Die vorhersehbare Handlung stört das Publikum in Karlsruhe nicht

Im Jahr 2023 feiert Kara ihren 55. Geburtstag. Die Jahre von „Major Tom“, dem „Sonderzug nach Pankow“ und den „99 Luftballons“ liegen lange zurück; genau wie Karas Musikkarriere.

Doch als Patrick, der Freund von Karas Tochter Julia, auf die Idee kommt, den Musikclub PLOY wiederzueröffnen, ist alles wieder da: die Musik, die Erinnerungen, die Nostalgie. Dennoch zögert Kara, noch einmal zusammen mit einer neu gegründeten Band aufzutreten. Was der Grund für Karas Zurückhaltung ist, wird schnell klar.

Die ziemlich vorhersehbare Handlung ist jedoch keinesfalls störend, schließlich geht es ohnehin nicht so sehr um die Geschichte, sondern in erster Linie um die Musik. „Mit Vollgas in die 80er“ ist nämlich vor allem eines: eine musikalische Zeitreise, eine Hommage an die größten Hits von damals, eine Persiflage.

Über die teils gestelzt wirkenden Dialoge, die zuweilen etwas platten Slapstick-Einlagen und die nicht allzu überzeugenden schauspielerischen Leistungen lässt sich vor diesem Hintergrund nur allzu gerne hinwegsehen. Denn vor allem musikalisch überzeugt das Musical auf ganzer Linie. Die Live-Band, bestehend aus Ludger Donath, Peter Fenchel, Leander Mangelsdorf, Julian Kreiner, Carola Krettenauer und Johann Walker, spielt sich souverän durch den Abend und sorgt für gute Stimmung. Schön auch, dass die jungen Musiker immer wieder ins Geschehen eingebunden werden, wodurch das Ganze ein wenig aufgelockert wird.

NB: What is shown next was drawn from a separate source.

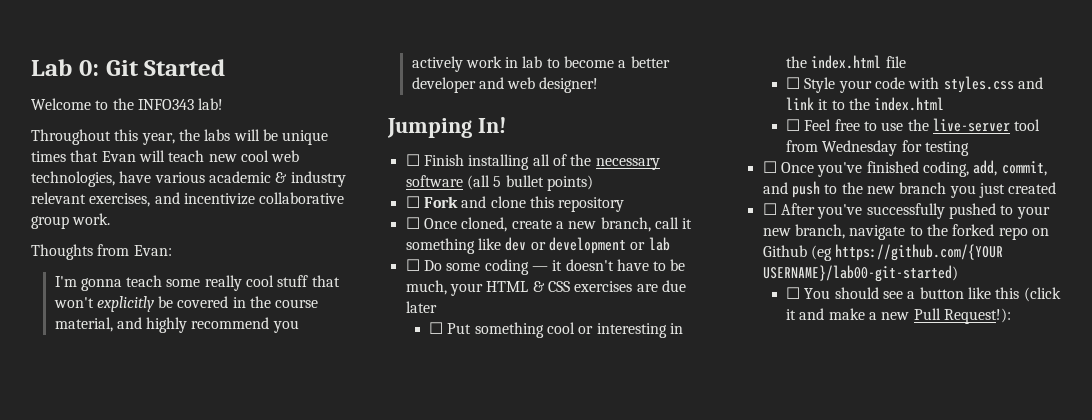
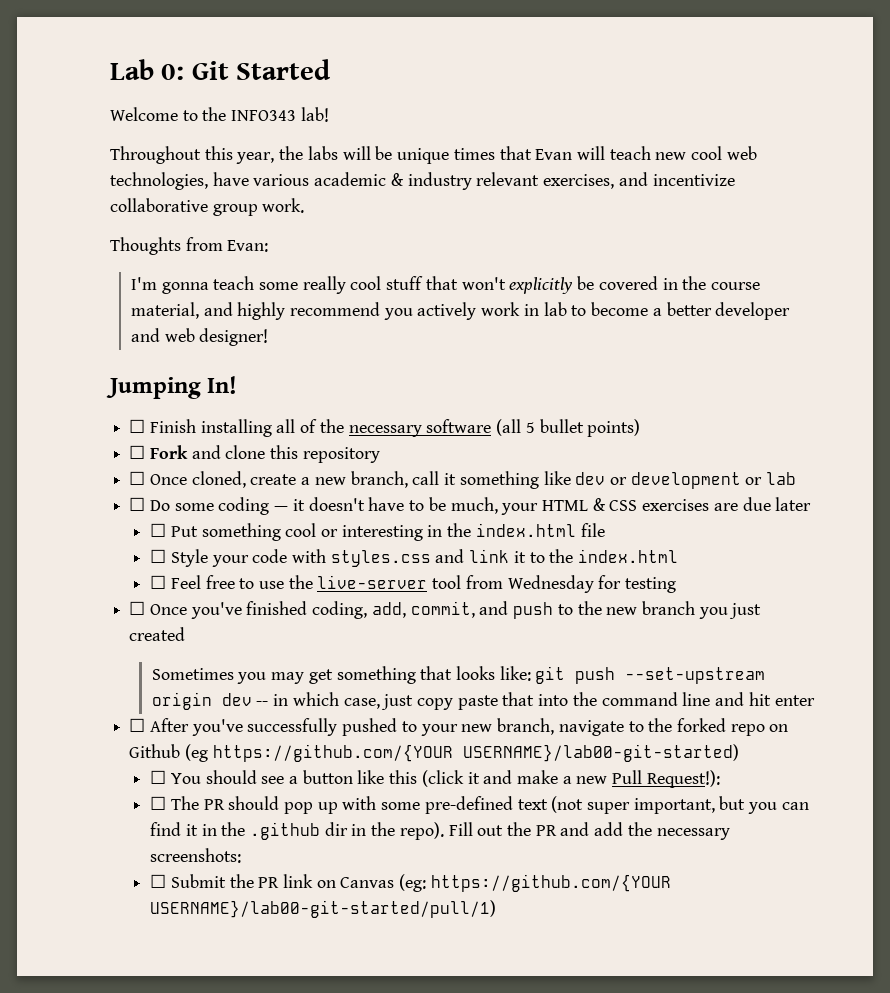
(1057, 188) none -> [151,666,766,684] [151,692,815,710] // Sometimes you may get something that looks like: git push --set-upstream origin dev -- in which case, just copy paste that into the command line and hit enter
(1012, 316) none -> [150,796,809,814] [150,822,730,840] [150,848,242,863] [150,874,671,892] [150,900,497,918] // ☐ The PR should pop up with some pre-defined text (not super important, but you can find it in the .github dir in the repo). Fill out the PR and add the necessary screenshots: // ☐ Submit the PR link on Canvas (eg: https://github.com/{YOUR USERNAME}/lab00-git-started/pull/1)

Die Stimmen von Vivien Andrée (Julia) und Florian Kondur (Patrick) schwächeln bei den rockigen Parts, überzeugen aber bei den ruhigeren Songs. Ralph Hönicke (Jan) bringt vor allem durch seine Art den Charme der Achtziger auf die Bühne und singt eine herausragende Version von Udo Lindenbergs „Sonderzug nach Pankow“.

Star des Abends in karlsruhe ist Rebecca Raffel

Der wahre Star des Abends ist aber Rebecca Raffell (Kara), die nicht nur stimmlich überzeugt, sondern auch durch ihre absolut authentische Rockstar-Darstellung. Denn obwohl sich nur allzu deutlich heraushören lässt, dass sie als ausgebildete Opernsängerin aus der Klassik kommt, macht sie sich mit beeindruckender Leichtigkeit das Rotzige, das Wilde und Freche der Achtziger zu eigen und wirkt dabei beinahe wie eine zweite Nina Hagen.  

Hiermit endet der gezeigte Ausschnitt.